BY MANUEL MAGPAPIAN
In the middle of conflict and war, a group of individuals met ready to declare their independence from a tyrannical government. These individuals believed that they no longer needed to abide by the rules of a government that oppressed them and they had no say in, and decided to break away from said government to determine their own future.
As a result of this independence movement, the tyrannical government began a conflict which took years until the very same government realized that they could not tame human nature, could not bend this region to its will, could not continue to oppress a group of people who simply desired to elect its own leaders and pave their own path to freedom.
This independence movement and subsequent war created a democratic republic, which was a government made of laws, not men. Now, decades later, that same tyrannical government continues an onslaught on the people in this region whose only crime was the decision to govern themselves, hellbent once again to force this region into submission. Once again, these individuals who wish to govern themselves, find themselves in a conflict not just for their independence, but for their very existence.
What you read above is not the Declaration of Independence in 1776, the revolutionary war, and the War of 1812. It’s the situation the Republic of Artsakh finds itself in, in the south Caucuses region in the year 2020.
When looking at this conflict on its face, it’s easy for an individual with no stake in the conflict to sit on the sidelines and believe that both sides have claim to a region, and that this war, like many others, is a conflict over a piece of land.
But this conflict is a conflict that many Americans should be able to identify themselves with. Azerbaijan is a country that Artsakh does not identify itself with. Azerbaijan is a tyrannical government, led completely in all aspects by a single person: Ilham Aliyev.
Artsakh, and its 99% Armenian population, did not believe they would get adequate representation if they became part of Azerbaijan. So like our founding fathers before us, they held a referendum to declare themselves independent. 99.98% of the voters voted in favor of independence. Soon after, like the founding fathers before us, they found themselves in a war against a tyrannical government, in this case, Azerbaijan led by Hayder Aliyev, the father of the current President.
After years of conflict, a ceasefire was signed in 1994, and since its independence, Artsakh governed themselves. They have their own parliament, their own democratically elected President, their own constitution modeled after those of the western democracies, and a Supreme Court dedicated to upholding the law, and not strictly to appease any dictator.
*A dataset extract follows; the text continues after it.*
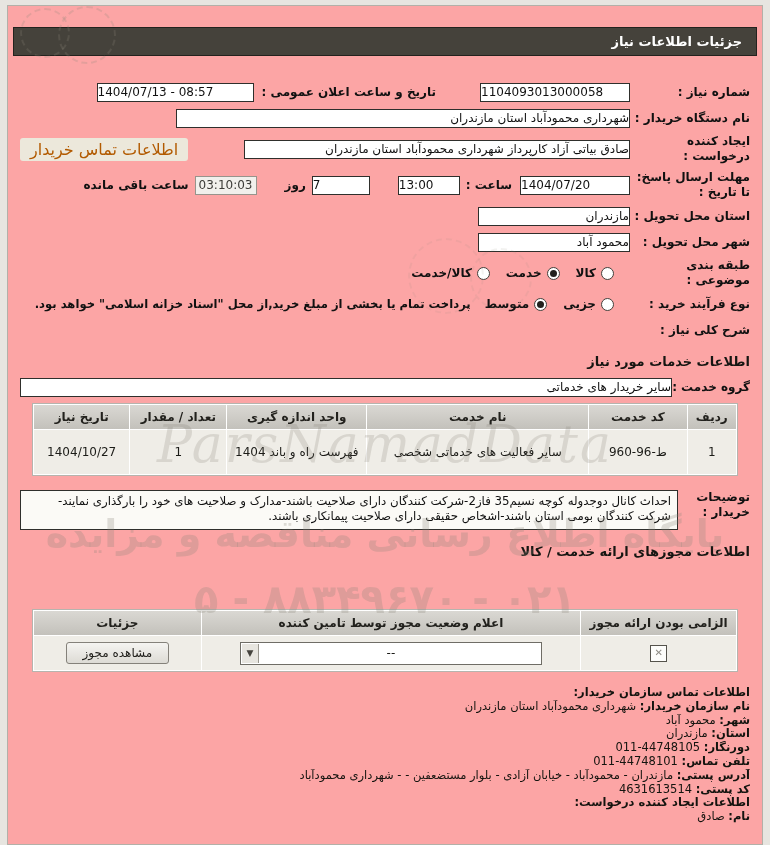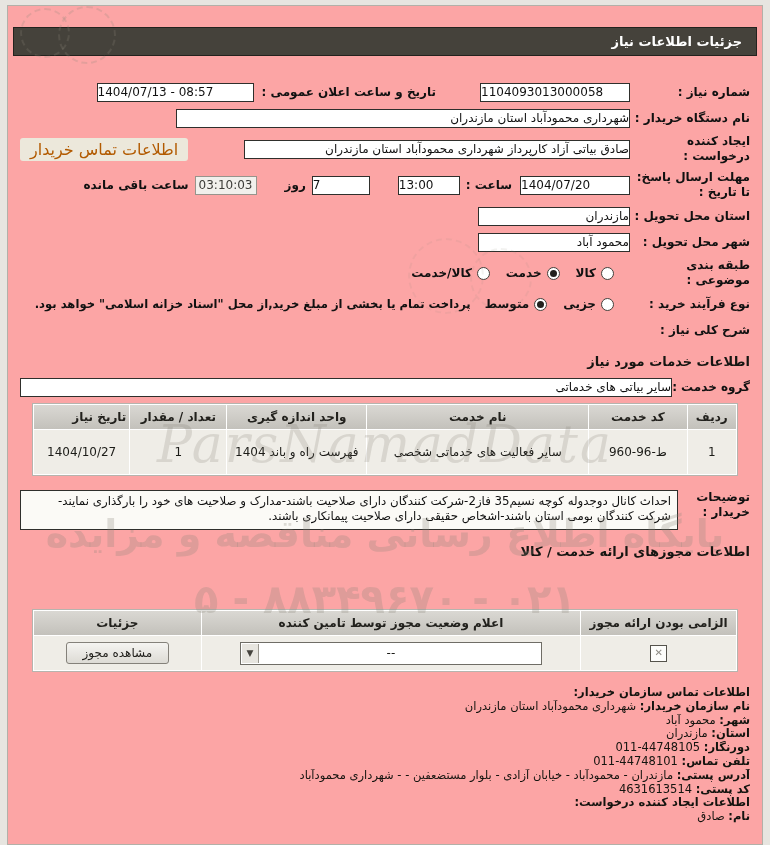"سایر بیاتی های خدماتی" div.inp { text: بیاتی -> خریدار }
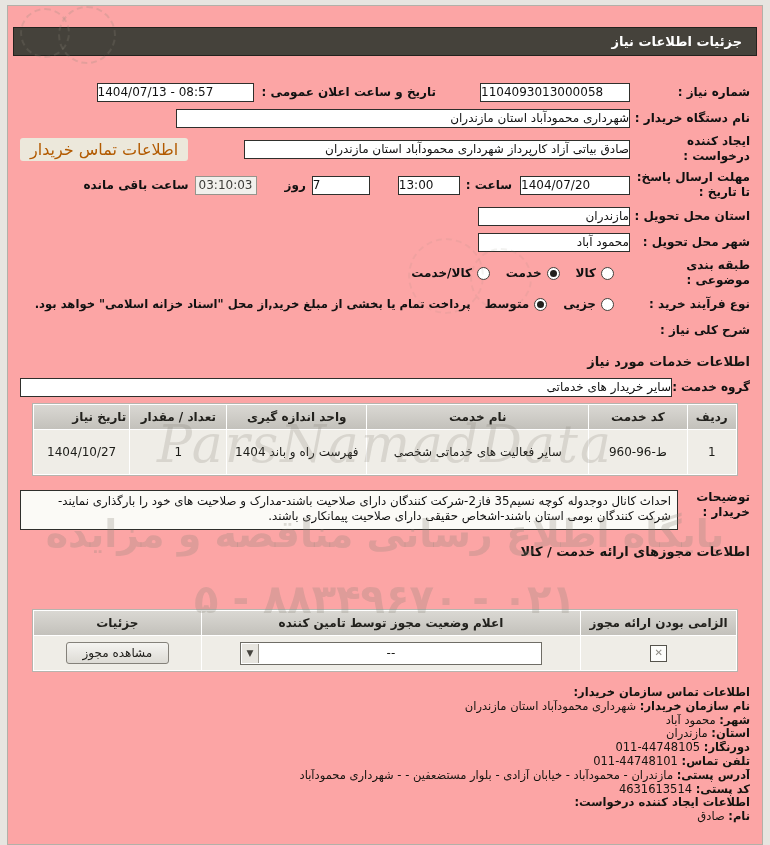"تاریخ نیاز" th { text-align: right -> none }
Artsakh’s ideals are the same as ours as Americans. They are believers in democracy. They believe in freedom and liberty. They do not want to be governed by a single man. Their struggle is our struggle. Their blood that is shed, is our blood. Americans should be able to determine that these individuals are not only individuals seeking freedom and liberty, they are us.
They are exactly what we as Americans would do if we faced a similar situation here at home. It is exactly what our founding fathers did when they realized that becoming independent was the only option to be free. That “give me liberty or give me death” was not just a slogan, it was a firm belief that they would rather die than live under the boot of a tyrannical government they had no say in.
In addition to our shared ideals, the United States and the Republic of Artsakh share the same sense of humanitarianism. Azerbaijan, since the conflict began on September 27th of this year, has been specifically targeting civilian locations, and using weapons such as cluster bombs that are banned by international law, which are clear human rights violations. Armenia, Artsakh, and Azerbaijan agreed to humanitarian ceasefires on three separate occasions in the last two weeks, only to be violated once again by Azerbaijani and Turkish attacks on civilian locations.
The United States of America is not only the beacon of freedom and democracy in the world, it is also supposed to be the protector of human rights. Azerbaijan’s war crimes should be clear to all those who are following along, and should be condemned not just by the international community, but by all of us.
The United States of America should choose freedom over subordination, independence and autonomy over submission, democracy over dictatorships, and humanitarianism over war crimes. Armenians around the world are asking for help. We are your neighbors, your friends, your brothers and sisters; we are your fellow Americans supporting a region desiring to determine its own destiny.
We are asking the United States to uphold the very words in their declaration that was drafted 250 years ago that wasn’t just intended to establish the rights of Americans, but the rights of mankind:
“That we find these truths to be self-evident, that all men are created equal, and are endowed by their Creator, certain unalienable rights, that among these are life, liberty and the pursuit of happiness. That to secure these rights, Governments are instituted among Men, deriving their just powers from the consent of the governed, — That whenever any Form of Government becomes destructive of these ends, it is the Right of the People to alter or to abolish it, and to institute new Government, laying its foundation on such principles and organizing its powers in such form, as to them shall seem most likely to effect their Safety and Happiness.”
We are simply asking the United States of America to realize that Artsakh’s struggle is their own, and recognize that the only solution for lasting peace in the Nagorno-Karabakh region is the recognition and support of an independent Republic of Artsakh.